A few new-to-me terms came up in the interview. as well I’ve studied very little Hinduism or even Advaita Vedanta, but it comes up along the way.
Turiya In Hindu philosophy, turiya (Sanskrit: तुरीय, meaning “the fourth”) or chaturiya, chaturtha, is pure consciousness. Turiya is the background that underlies and pervades the three common states of consciousness. The three common states of consciousness are: waking state, dreaming state, and dreamless deep sleep.

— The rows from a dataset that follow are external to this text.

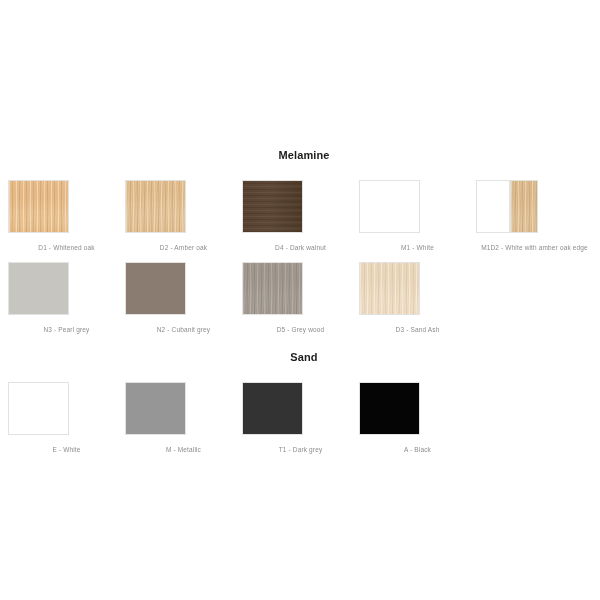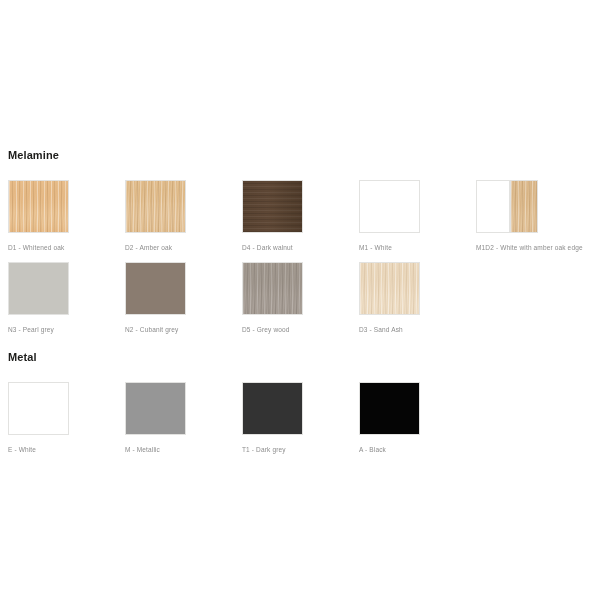--- a/index.html
+++ b/index.html
@@ -21,6 +21,7 @@
     width: 600px;
     height: 600px;
     background: #ffffff;
+    text-align: center;
   }
 
   

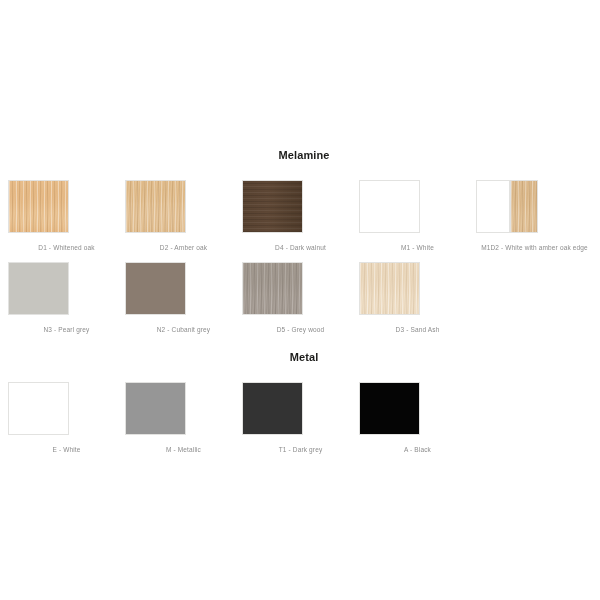--- a/index.html
+++ b/index.html
@@ -289,7 +289,7 @@
 
   <section class="section section-metal">
 
-    <h2 class="section-title">Metal</h2>
+    <h2 class="section-title">Sand</h2>
 
     <div class="swatch-row row-1">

Turiyatita – state of integration where awareness is never lost [“beyond fourth”] / pure consciousness/non-dual awareness
Turīyātīta (तुरीयातीत):—Pratyabhijñā claims that the state of perfection achieved by its sādhana is beyond and above the turīya, the “fourth state” of the Upaniṣads: it is Turīyātīta, Śiva-consciousness, in which the individual experiences the self as identical with the entire universe and with Śiva. [Wikipedia]
Turiya, also called Chaturtha is the stage of transcendental consciousness where the individual experiences ultimate reality and truth. This state is inexperienced by the five senses and indescribable, incomprehensible by the mind which is tied to continuous cycle of births. The transcendental mind is within itself a possibility of creating anything and everything that mind conceives and the possibilities are infinite. In this state the individual experiences the sleepless sleep or bliss, witnessing similarities of macrocosm and microcosm and is well aware of the union of Self and Absolute. Here the individual is aware of his own consciousness but remains in object-subject relationship with the world around. This is intermediate Savikalpa Samadhi.

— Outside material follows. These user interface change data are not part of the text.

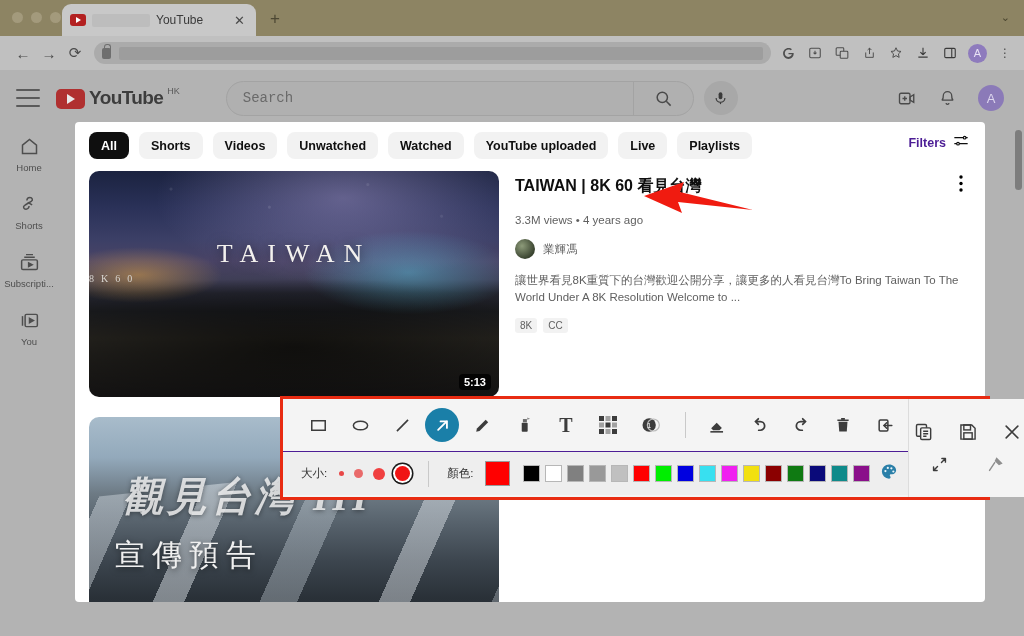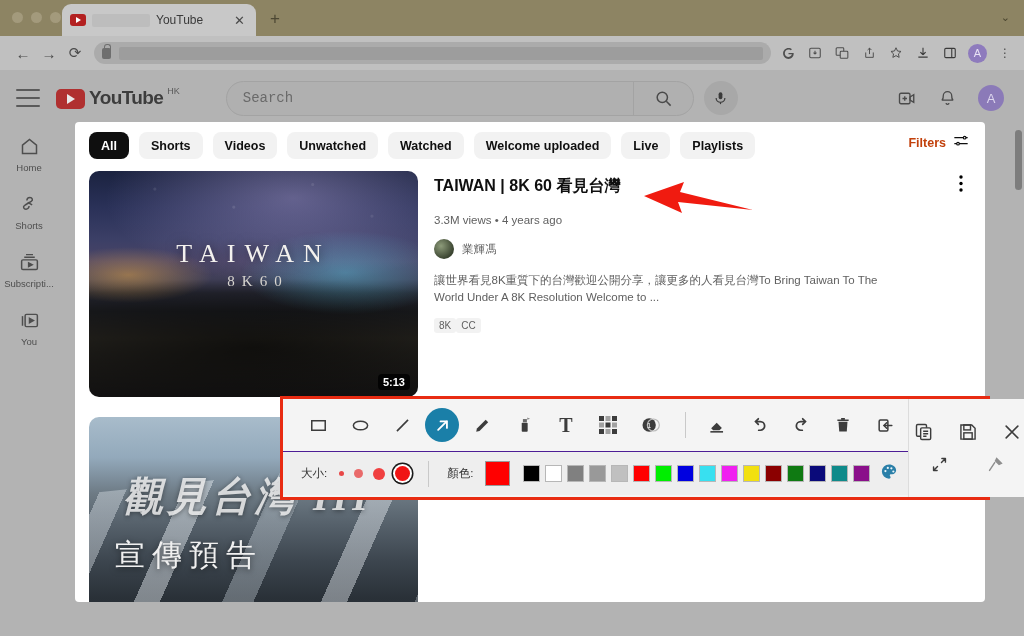--- a/index.html
+++ b/index.html
@@ -467,7 +467,7 @@
         <div class="chip">Videos</div>
         <div class="chip">Unwatched</div>
         <div class="chip">Watched</div>
-        <div class="chip">Welcome uploaded</div>
+        <div class="chip">YouTube uploaded</div>
         <div class="chip">Live</div>
         <div class="chip">Playlists</div>
         <div class="filters-btn">

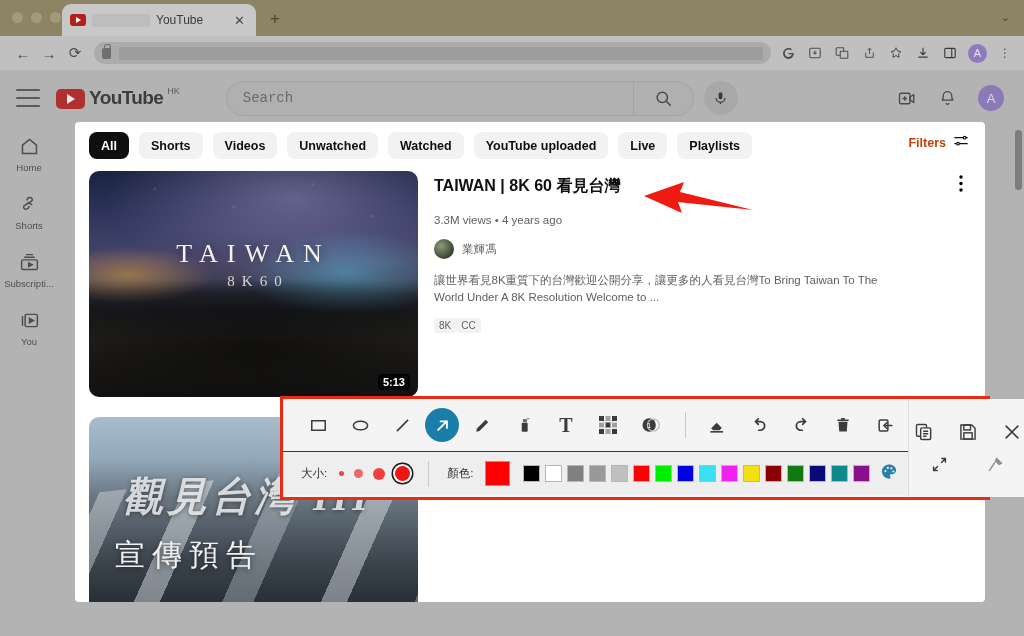--- a/index.html
+++ b/index.html
@@ -156,7 +156,7 @@
   .chip.active { background: #0f0f0f; color: #fff; }
   .filters-btn {
     position: absolute; right: 16px; top: 12px; display: flex; align-items: center; gap: 7px;
-    font-size: 12.5px; font-weight: 600; color: #c2410c;
+    font-size: 12.5px; font-weight: 600; color: #4c1d95;
   }
 
   .video-row { display: flex; gap: 16px; padding: 4px 14px 0 14px; }

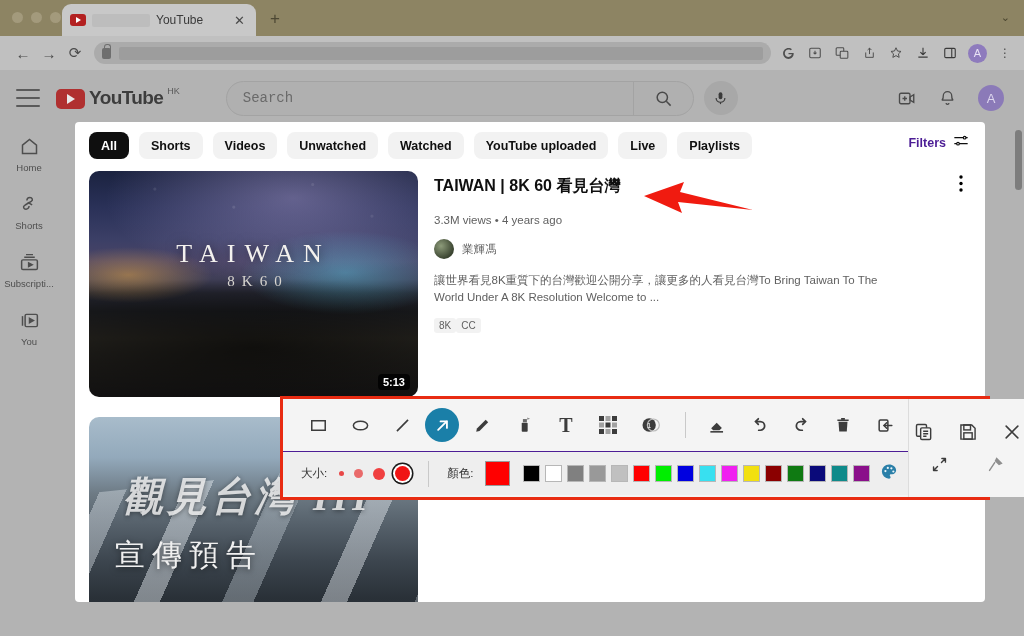--- a/index.html
+++ b/index.html
@@ -161,7 +161,7 @@
 
   .video-row { display: flex; gap: 16px; padding: 4px 14px 0 14px; }
   .thumb {
-    width: 329px; height: 226px; border-radius: 10px; position: relative;
+    width: 410px; height: 226px; border-radius: 10px; position: relative;
     overflow: hidden; flex: none;
   }
   .thumb-1 {

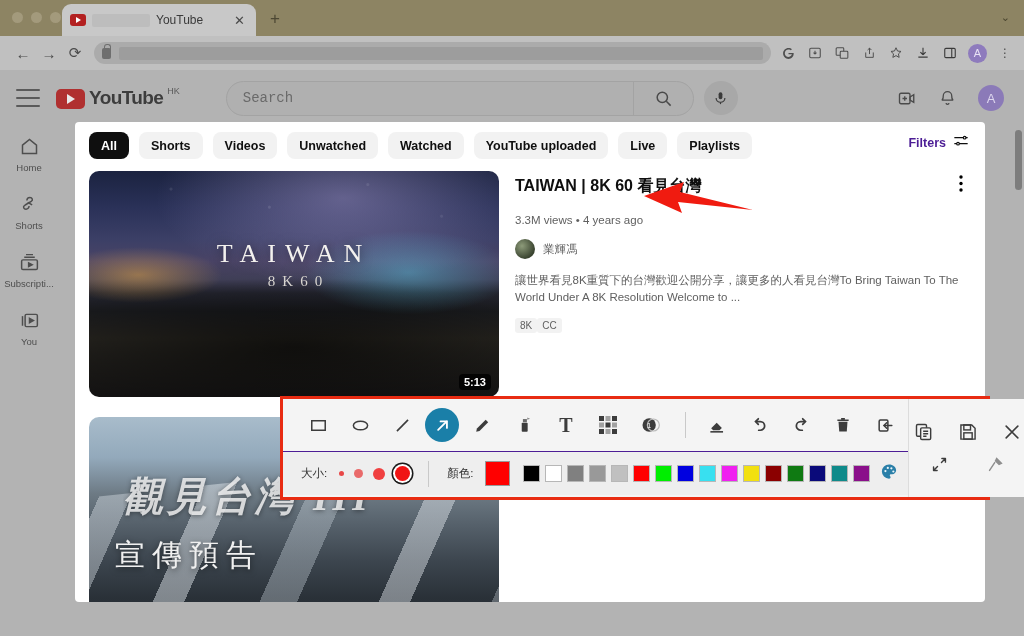--- a/index.html
+++ b/index.html
@@ -188,9 +188,9 @@
     font-size: 26px; letter-spacing: 9px; text-shadow: 0 0 12px rgba(0,0,0,.6); z-index: 2;
   }
   .thumb-sub {
-    position: absolute; left: 0; right: 0; top: 102px; text-align: center;
+    position: absolute; left: 0; right: 0; top: 102px; 
     color: #d8d5d0; font-family: "Liberation Serif", serif;
-    font-size: 15px; letter-spacing: 7px; z-index: 2; padding-left: 9px;
+    font-size: 10px; letter-spacing: 7px; z-index: 2;
   }
   .dur {
     position: absolute; right: 8px; bottom: 7px; background: rgba(0,0,0,.82);

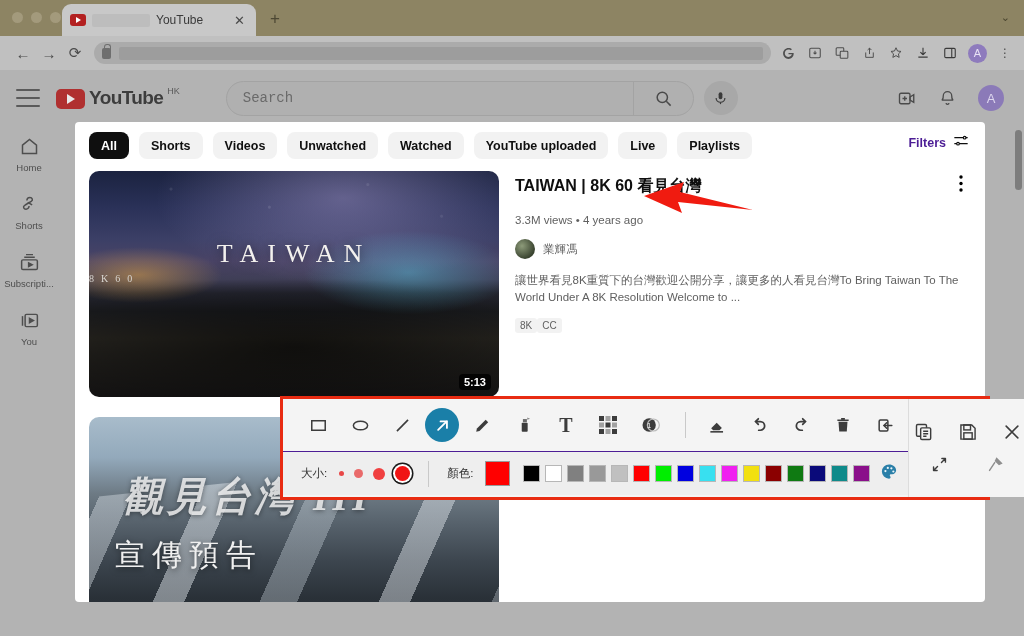--- a/index.html
+++ b/index.html
@@ -210,7 +210,7 @@
     font-size: 11.5px; color: #606060; line-height: 17px; margin-top: 13px;
     max-width: 455px;
   }
-  .badges { display: flex; margin-top: 12px; }
+  .badges { display: flex; gap: 6px; margin-top: 12px; }
   .badge {
     font-size: 10px; color: #606060; background: #f2f2f2;
     padding: 2px 5px; border-radius: 3px;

Turiyatita or Chidakasa is the stage where the Self ceases to function since the ‘mind-space’ transforms itself into mindless-space in absolute spirituality, which never manifests itself. At this point, there is no question of return to oneself, since it becomes one with the Supreme by the grace of unmanifested spirituality and obliterates dualism. Here there is selflessness, no-mind, no-duality the object-subject relationship disapear. This is ultimate, highest state of non-dual union with ones own consciousness this is Nirvikalpa Samadhi. https://www.speakingtree.in/blog/five-stages-of-consciousness
I couldn’t help but hear Krishnamurti in this. There’s also a section in I AM THAT where Nisargadatta describes knowing himself as timelessness. “Timelessness” he said, “knows time, but time can’t know timelessness.” (You can’t get there from here.)

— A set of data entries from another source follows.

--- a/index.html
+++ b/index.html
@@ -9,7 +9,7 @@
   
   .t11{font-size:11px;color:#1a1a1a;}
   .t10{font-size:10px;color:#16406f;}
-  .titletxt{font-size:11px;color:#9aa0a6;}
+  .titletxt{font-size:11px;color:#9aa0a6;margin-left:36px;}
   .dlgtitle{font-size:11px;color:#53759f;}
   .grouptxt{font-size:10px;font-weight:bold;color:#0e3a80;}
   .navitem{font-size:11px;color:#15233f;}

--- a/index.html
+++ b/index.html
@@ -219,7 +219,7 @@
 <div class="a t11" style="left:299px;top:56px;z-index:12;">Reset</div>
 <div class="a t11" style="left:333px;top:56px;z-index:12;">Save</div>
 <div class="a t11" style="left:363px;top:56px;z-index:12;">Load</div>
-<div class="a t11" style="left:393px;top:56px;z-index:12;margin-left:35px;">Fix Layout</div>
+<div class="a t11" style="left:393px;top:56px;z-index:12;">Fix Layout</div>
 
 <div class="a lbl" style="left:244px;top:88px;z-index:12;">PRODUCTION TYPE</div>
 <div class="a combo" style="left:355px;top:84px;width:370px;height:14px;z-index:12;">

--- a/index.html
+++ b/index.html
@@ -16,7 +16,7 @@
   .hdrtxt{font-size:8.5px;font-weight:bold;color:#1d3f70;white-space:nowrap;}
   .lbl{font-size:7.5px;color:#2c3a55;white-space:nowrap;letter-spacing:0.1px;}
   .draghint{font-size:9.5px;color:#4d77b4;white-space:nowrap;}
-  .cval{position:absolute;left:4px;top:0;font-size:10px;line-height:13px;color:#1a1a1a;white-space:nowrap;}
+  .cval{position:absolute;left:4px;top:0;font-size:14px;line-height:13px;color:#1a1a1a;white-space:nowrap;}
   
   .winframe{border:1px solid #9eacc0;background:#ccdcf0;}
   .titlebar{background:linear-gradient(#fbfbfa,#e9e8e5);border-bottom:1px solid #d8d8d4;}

There’s an ‘ocean is also in the drop’ argument that might be made, but maybe another day. 🙂
Once, I killed a mosquito in a dream. I woke feeling fearfully responsible, puzzled I could do such harm (it felt quite serious) even when (especially when) unconscious, even when there was no choice in the matter at all. In my waking life, I try not to kill flies or mosquitos, but what occurred in the dream got down into to a response I couldn’t slow down enough to navigate, couldn’t catch in time.
Like so much in life.
It frightened me for quite a while, that neither will nor cultivated awareness made much difference to my action, outside of allowing me to examine.
Mind you, it isn’t that I have a belief around not killing a fly or mosquito. Rather I was haunted by the sense that no matter how much effort put in, I might not reach deeply enough into the foundational operating system to ‘actually’ turn my response toward generosity or ahimsa (do no harm) in a way I could relax with, could trust.
I suppose it is the trolley question: when someone else acts heroically in a sudden emergency, one wonders what they themselves would do. Many people are pretty sure they’d enact consciously chosen values, but I’m not. I’m not sure self-preservation wouldn’t win out.
I began Vajrayana practices with this kind of (hidden) karma in mind.
Some years later, a hint came across my path, a master who wrote [paraphrasing]: You can kill anything if it doesn’t weigh on your mind, but if it does, even a mosquito can cause great trouble.